### Exercise requirements
In the records below, find the lines that include "solid" and copy each.

[Saved entries]
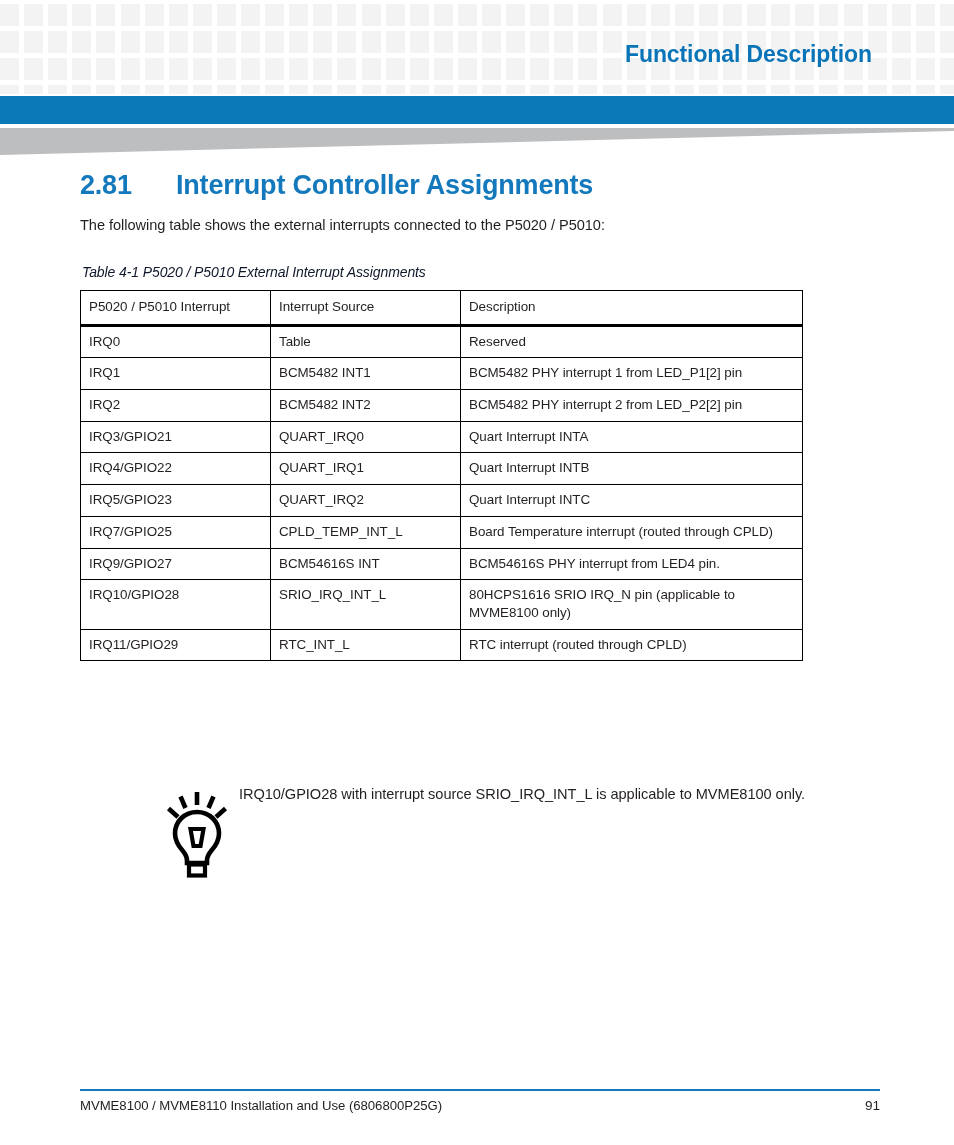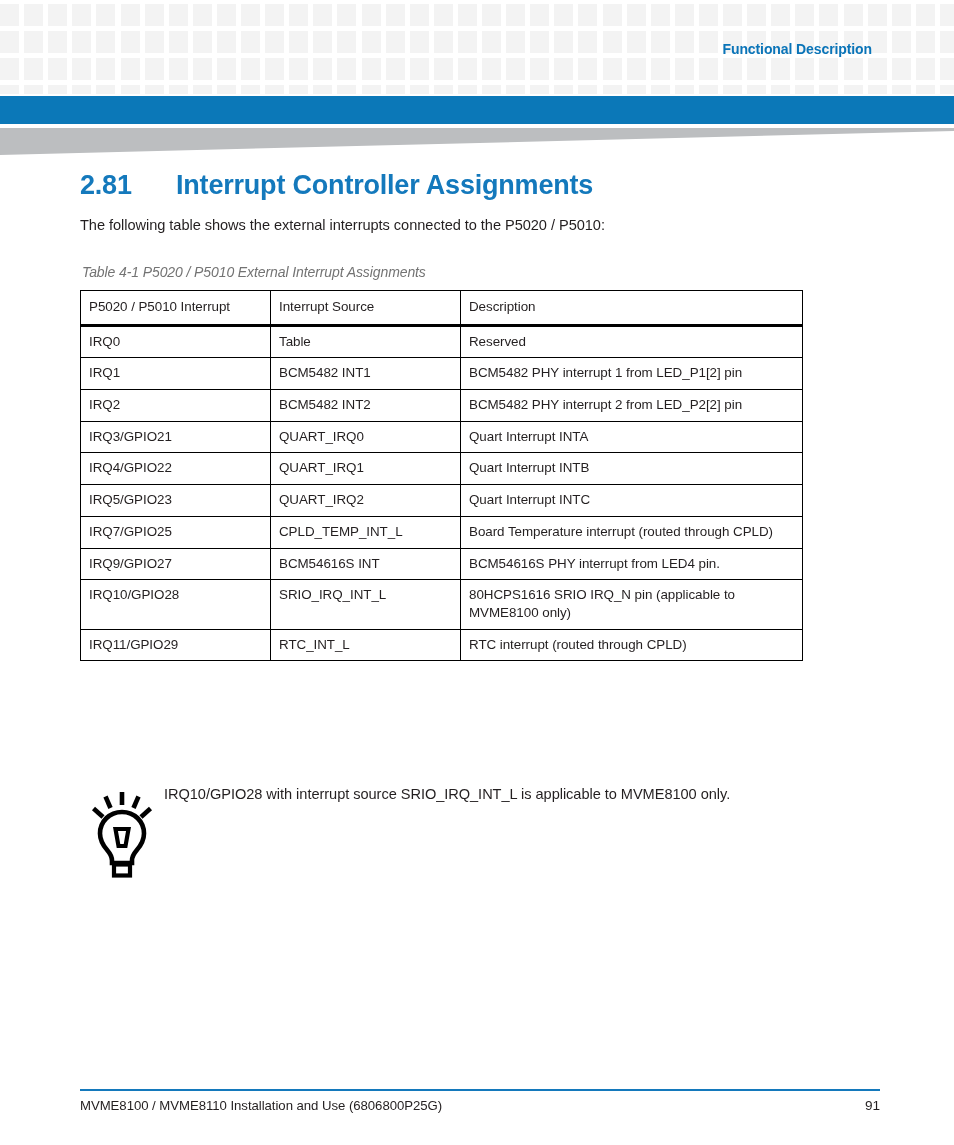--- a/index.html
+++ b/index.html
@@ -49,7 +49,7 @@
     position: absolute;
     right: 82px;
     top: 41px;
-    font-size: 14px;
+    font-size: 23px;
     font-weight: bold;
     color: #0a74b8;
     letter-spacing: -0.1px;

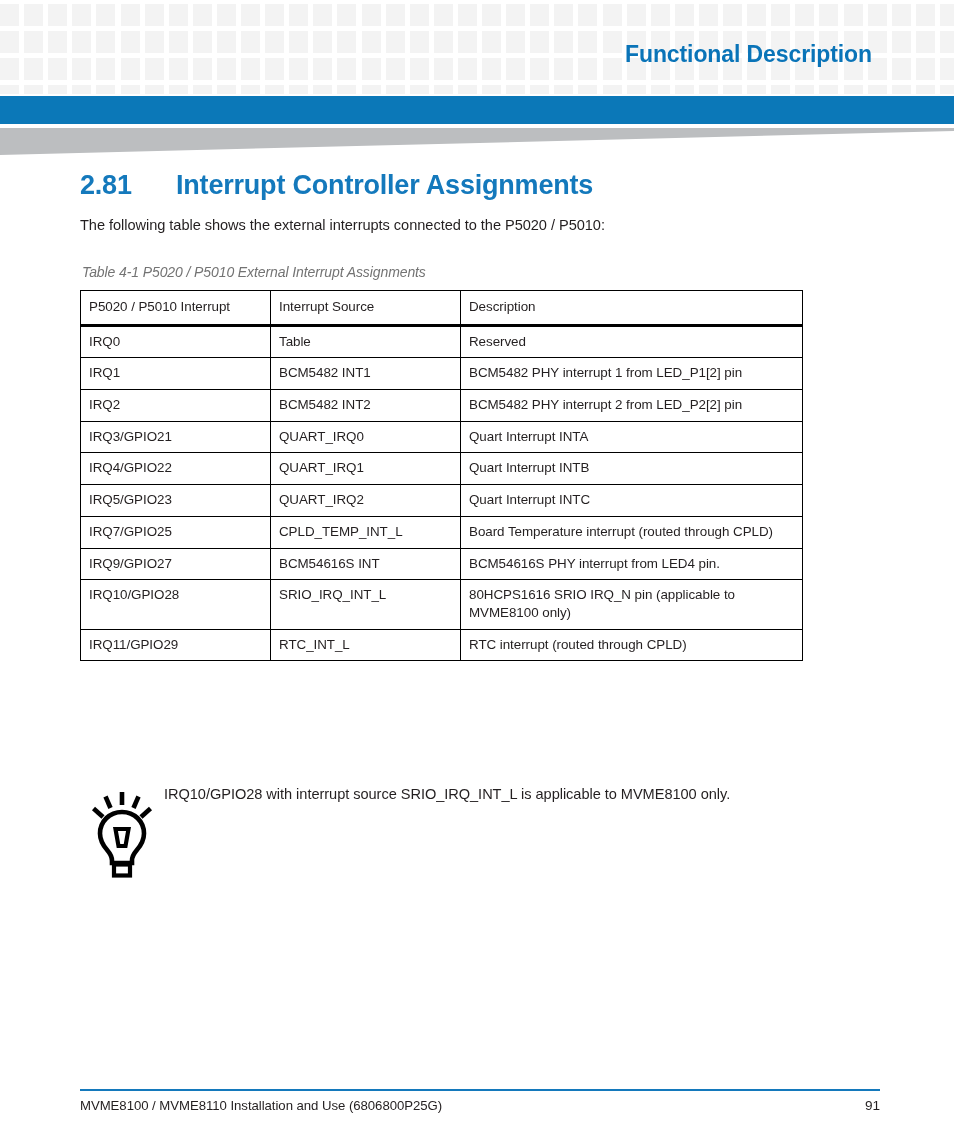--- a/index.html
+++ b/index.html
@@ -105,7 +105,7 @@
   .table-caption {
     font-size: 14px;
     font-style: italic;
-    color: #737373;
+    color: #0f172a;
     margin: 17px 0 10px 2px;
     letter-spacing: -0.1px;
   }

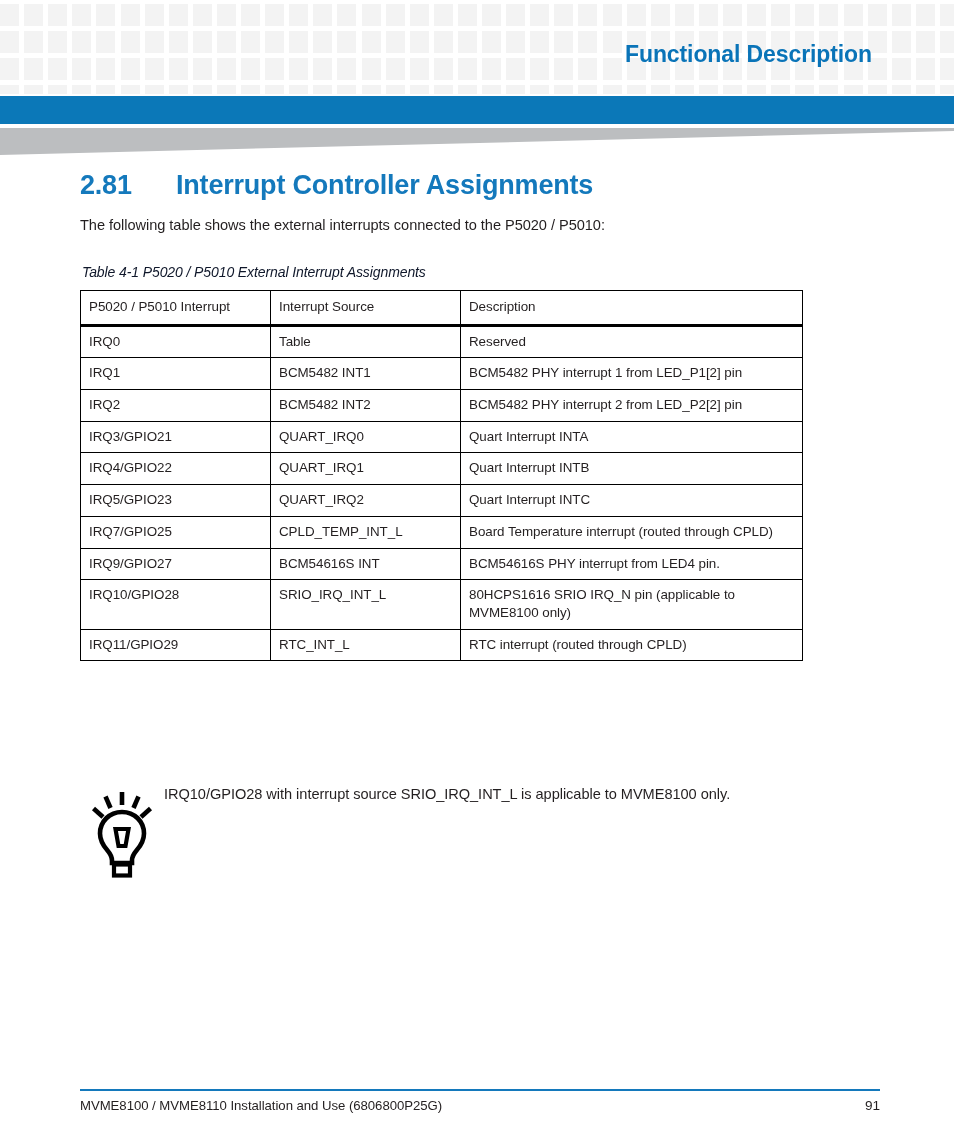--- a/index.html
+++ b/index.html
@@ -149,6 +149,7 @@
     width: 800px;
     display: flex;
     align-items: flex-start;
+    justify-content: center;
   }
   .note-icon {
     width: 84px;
---
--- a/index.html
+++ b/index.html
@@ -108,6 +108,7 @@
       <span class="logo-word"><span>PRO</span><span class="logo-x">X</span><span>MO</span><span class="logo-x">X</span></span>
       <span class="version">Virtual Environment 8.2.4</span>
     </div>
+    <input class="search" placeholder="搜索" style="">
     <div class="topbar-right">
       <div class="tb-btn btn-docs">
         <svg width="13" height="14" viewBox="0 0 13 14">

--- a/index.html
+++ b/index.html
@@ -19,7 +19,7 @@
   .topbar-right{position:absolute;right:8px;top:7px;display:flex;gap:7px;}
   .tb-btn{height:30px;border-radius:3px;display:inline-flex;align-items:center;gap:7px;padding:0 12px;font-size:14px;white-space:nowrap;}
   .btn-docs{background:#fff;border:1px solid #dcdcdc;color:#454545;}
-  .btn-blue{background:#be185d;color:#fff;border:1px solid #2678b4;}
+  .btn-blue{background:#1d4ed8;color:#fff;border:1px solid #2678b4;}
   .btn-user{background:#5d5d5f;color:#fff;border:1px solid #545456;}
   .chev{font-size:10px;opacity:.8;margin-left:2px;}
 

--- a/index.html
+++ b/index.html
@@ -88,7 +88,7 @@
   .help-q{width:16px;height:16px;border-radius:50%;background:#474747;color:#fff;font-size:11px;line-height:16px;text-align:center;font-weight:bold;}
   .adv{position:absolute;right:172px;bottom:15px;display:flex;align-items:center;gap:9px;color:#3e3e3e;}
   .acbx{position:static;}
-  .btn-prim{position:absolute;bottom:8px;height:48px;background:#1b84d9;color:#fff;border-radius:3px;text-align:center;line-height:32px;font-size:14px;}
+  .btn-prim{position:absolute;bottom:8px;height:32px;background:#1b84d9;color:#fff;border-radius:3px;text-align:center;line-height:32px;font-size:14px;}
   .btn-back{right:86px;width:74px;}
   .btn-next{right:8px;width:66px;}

### Solution
   .btn-docs{background:#fff;border:1px solid #dcdcdc;color:#454545;}
-  .btn-blue{background:#be185d;color:#fff;border:1px solid #2678b4;}
+  .btn-blue{background:#1d4ed8;color:#fff;border:1px solid #2678b4;}
   .btn-user{background:#5d5d5f;color:#fff;border:1px solid #545456;}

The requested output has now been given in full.